Enfin, la connaissance de la seconde cave par les époux [W] ne se déduit pas non plus du fait qu'ils ont fait divers travaux dans la maison, dont la réfection du sol de la chambre au-dessus de la cave en utilisant des matériaux spécifiques résistants à l'humidité, dès lors d'une part que le constat d'une humidité justifiant l'emploi de ces matériaux n'impliquait pas la connaisance de sa cause précise, ultérieurement identifiée comme la présence de l'ancienne cave murée, non aérée et particulièrement humide, et dès lors d'autre part que les artisans concernés attestent n'avoir jamais eu connaissance de l'existence de cette cave.
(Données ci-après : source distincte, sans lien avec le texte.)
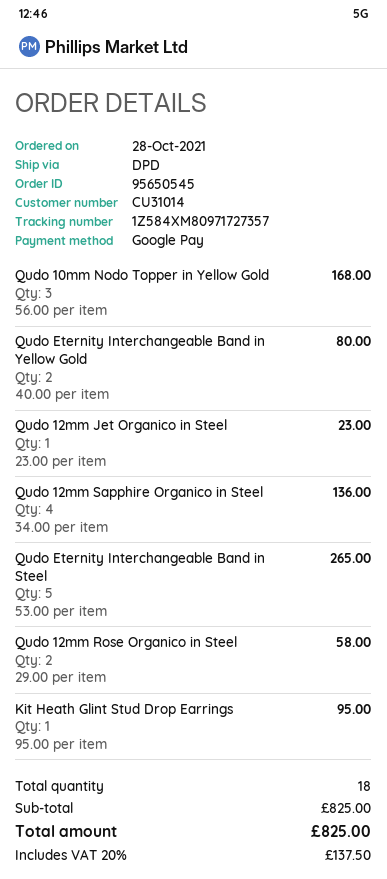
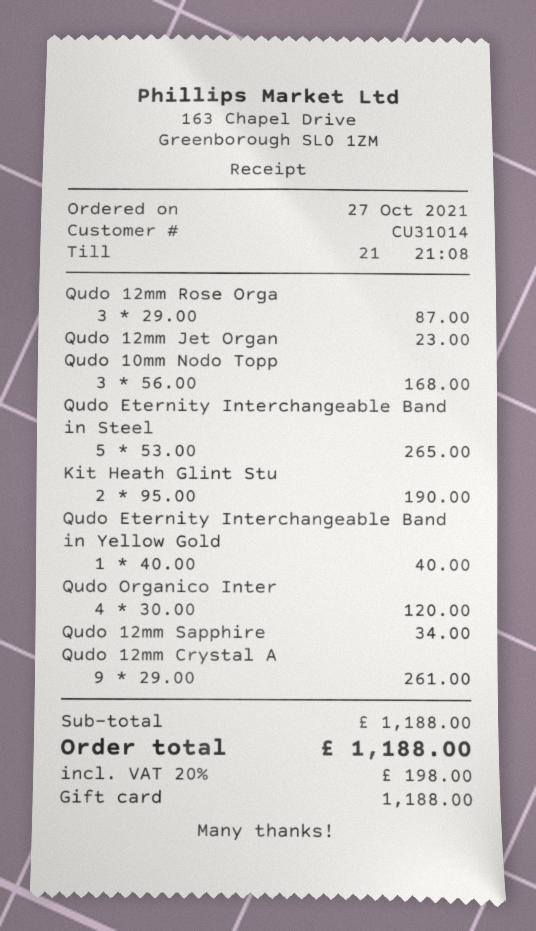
order date: 2021-10-28 -> 2021-10-27
payment method: Google Pay -> gift card
Qudo Eternity Interchangeable Band in Yellow Gold: 2 x 40.00 = 80.00 -> 1 x 40.00 = 40.00
Qudo 12mm Sapphire Organico in Steel: 4 x 34.00 = 136.00 -> 1 x 34.00 = 34.00
Qudo 12mm Rose Organico in Steel: 2 x 29.00 = 58.00 -> 3 x 29.00 = 87.00
Kit Heath Glint Stud Drop Earrings: 1 x 95.00 = 95.00 -> 2 x 95.00 = 190.00
Qudo Organico Inter: none -> 4 x 30.00 = 120.00
Qudo 12mm Crystal A: none -> 9 x 29.00 = 261.00
subtotal: 825.00 -> 1188.00
tax: 20% = 137.50 -> 20% = 198.00
total: 825.00 -> 1188.00

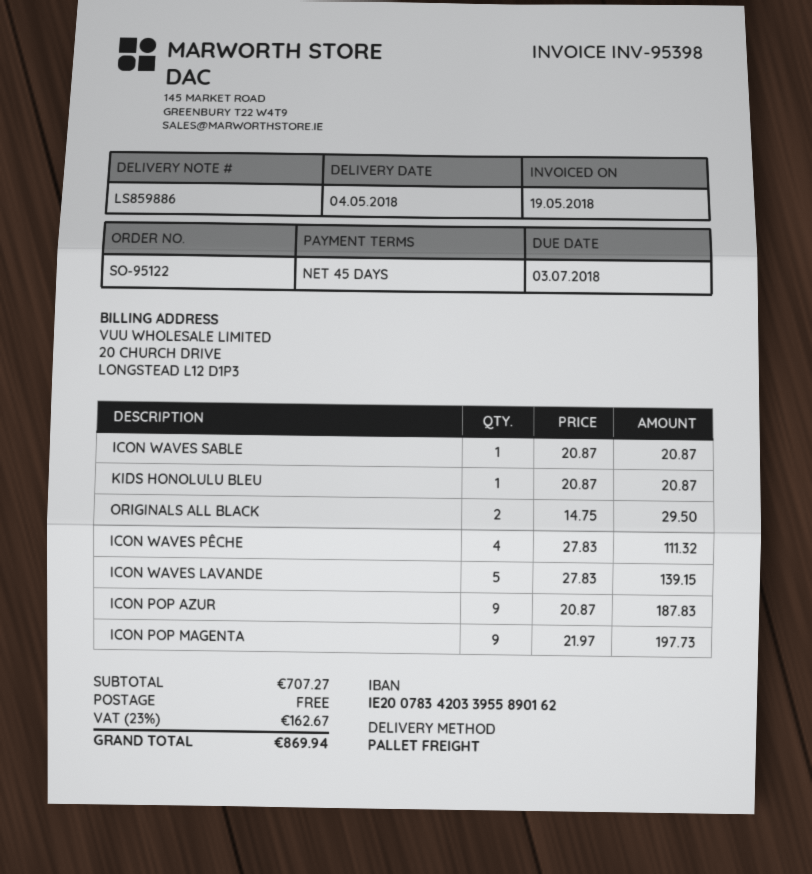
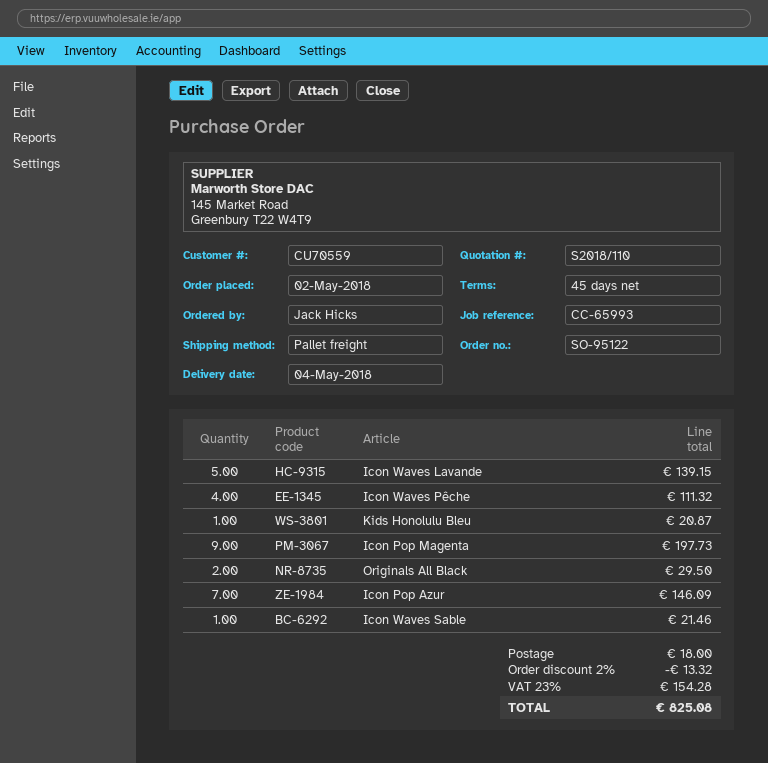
ICON WAVES SABLE: 1 for 20.87 -> 1 for 21.46
ICON POP AZUR: 9 for 187.83 -> 7 for 146.09
discount: none -> 2% = 13.32
shipping: 0.00 -> 18.00
tax: 23% = 162.67 -> 23% = 154.28
total: 869.94 -> 825.08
N'étant ainsi établies ni la connaissance par les vendeurs de l'ancienne cave, ni par conséquent la dissimulation de celle-ci au titre de laquelle le dol est invoqué, la cour infirmera le jugement déféré pour débouter M. [M] et Mme [H] de leurs demandes.
Par ces motifs
La cour, statuant publiquement et contradictoirement,
Infirme le jugement rendu entre les parties le 26 octobre 2021 par le tribunal judiciaire de Vesoul ;
statuant à nouveau et y ajoutant,
Déboute M. [G] [M] et Mme [B] [H] de leurs demandes ;
Les condamne in solidum à payer à M. [J] [W] et à Mme [F] [D], ensemble, la somme de 2 500 euros en application de l'article 700 du code de procédure civile ;
Les condamne in solidum aux dépens de première instance et d'appel ;
Accorde aux avocats qui l'ont demandé le bénéfice de l'article 699 du code de procédure civile.
Ledit arrêt a été signé par M. Michel Wachter, président de chambre, magistrat ayant participé au délibéré, et par Mme Fabienne Arnoux, greffier.